I’m not saying that there isn’t an opportunity to educate folks about pet stores and online sales of puppies. There is a need. But, I also believe that many people choose to ignore the information that is out there in favor of “I want what I want when I want it.”
Recently, a pet food store in another state posted this comment on their Facebook page:
“Whenever anyone calls to ask if we sell animals, whether its a Boston terrier or a ferret, we tell them to check breed rescue, the shelter, or do the research and find a responsible breeder. Their answer, 95% of time is, ‘Ok, but are there any pet stores around you that sell animals?’ The answer, unfortunately, is yes, but I won’t compound the problem.”
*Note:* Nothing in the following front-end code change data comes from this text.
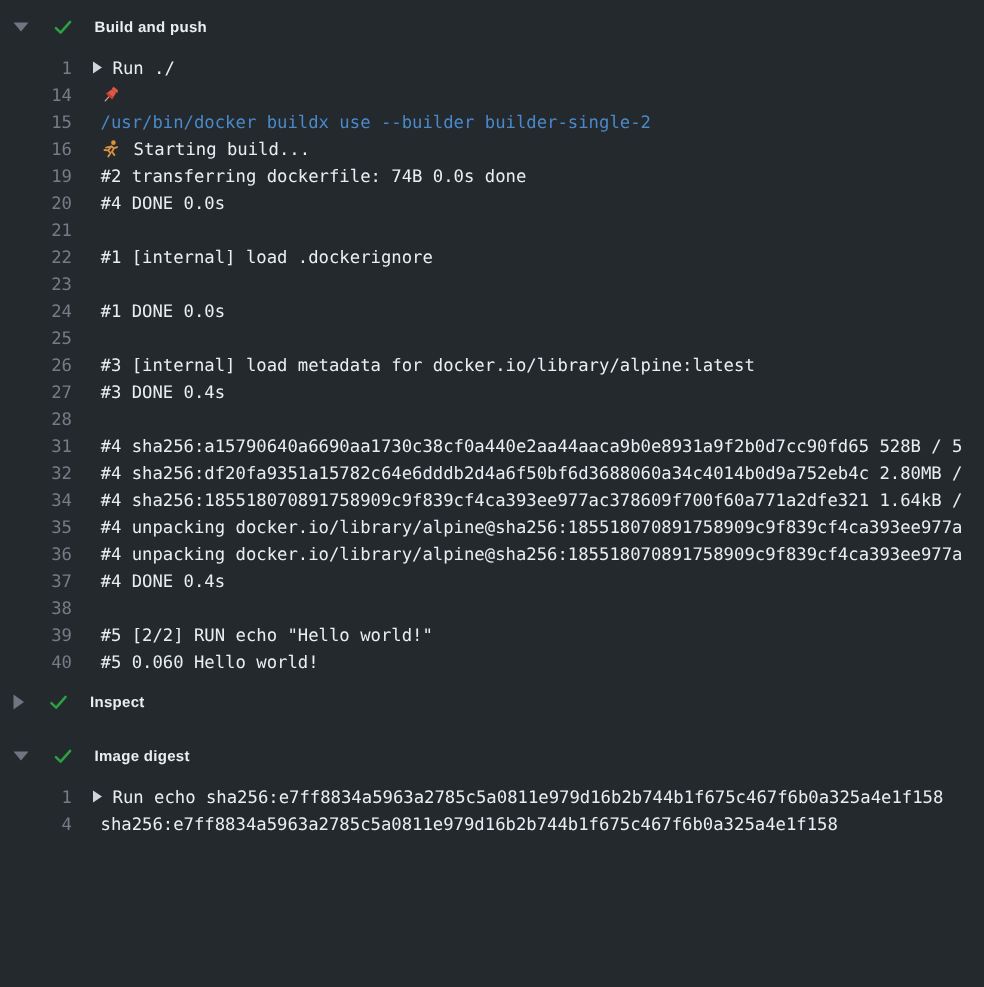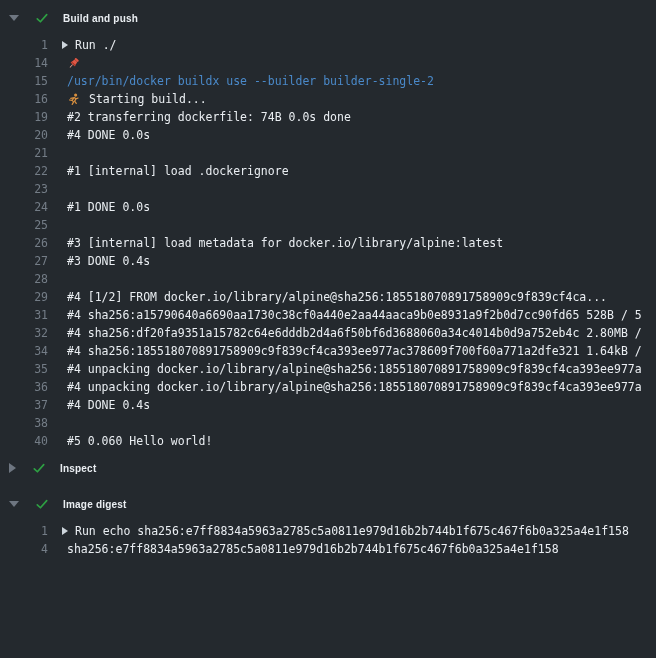--- a/index.html
+++ b/index.html
@@ -201,10 +201,6 @@
     <span class="line-text"></span>
   </div>
 
-  <div class="log-line kind-output">
-    <span class="line-num">29</span>
-    <span class="line-text">#4 [1/2] FROM docker.io/library/alpine@sha256:185518070891758909c9f839cf4ca...</span>
-  </div>
 
 
   <div class="log-line kind-output">

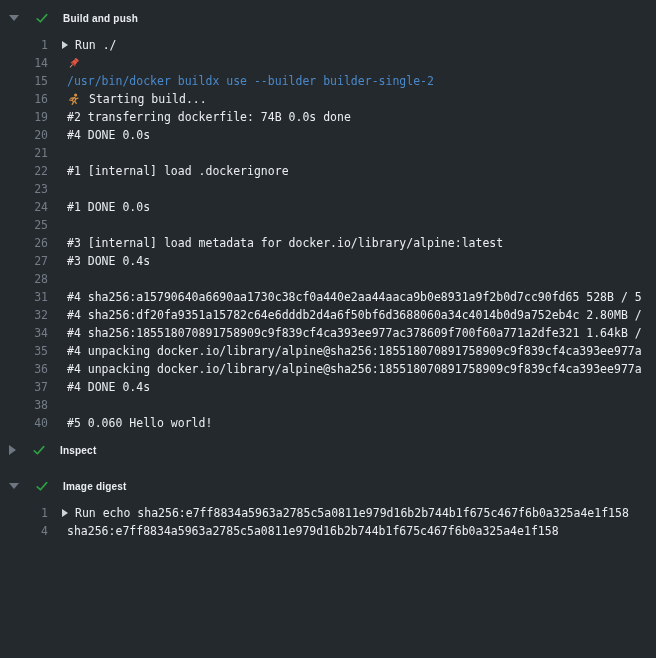--- a/index.html
+++ b/index.html
@@ -239,6 +239,10 @@
     <span class="line-text"></span>
   </div>
 
+  <div class="log-line kind-output">
+    <span class="line-num">39</span>
+    <span class="line-text">#5 [2/2] RUN echo "Hello world!"</span>
+  </div>
 
   <div class="log-line kind-output">
     <span class="line-num">40</span>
What struck me was that 95% of the time the person calling was still focused on buying an animal. Why? Certainly not because they were concerned about where the pet came from, or who the parents were, or under what conditions the animal was raised. Was it a lack of education? Possibly. But if so, then why didn’t they ask why the pet food store chose not to sell animals? Or, why the store recommended looking at a shelter or a rescue or reputable breeder? My guess is because they didn’t care. They simply wanted a pure-breed puppy and they didn’t care where they got it from.
The sad truth is that these very same people are also the ones who so willing give up their puppies a few years later when they are no longer as cute and cuddly as they were when they first bought them. Life With Dogs posted this story back in February of this year. It shared the statistics from a survey conducted by the RSPCA (the SPCA in the United Kingdom) showing that
1 in 5 puppy buyers did not have their dogs 2 years later. It also revealed that 24% of the owners who bought a pure-bred puppy in the past 2 years based their decision mainly on appearance, while 56% of buyers did not see the puppy with its mother before they bought it, and a shocking 40% of those who bought a puppy spent one week or less researching their purchase. Pretty shocking numbers.
Can you imagine that the numbers are any better here in the United States?
So, is it a lack of education about puppy mills that is really the issue? Based on the numbers above, I would surmise it’s not. In my opinion it’s more about “I want a cute little puppy NOW” – and “I don’t want to put a whole lot of effort into thinking about what breed is best for me and my lifestyle because that would take too much time.” To me this more about impulse buying – we see cute puppy, we want cute puppy, we buy cute puppy. Nowhere in that thought process is the question… What do I do with puppy once I get it home? We do more research buying furniture for our homes than on what type of dog would do best with our lifestyles. We’re more motivated by cute than by actual knowledge, because we want what we want when we want it.
So, while many will continue to educate people about pet stores, puppy mills and online internet sales of puppies, I am going to continue to use the term “blood pups” to describe the puppies people buy from pet stores and online puppy sale websites. If it deters one person from buying from these places great, but I aim to deter a lot more than that. Won’t you join me?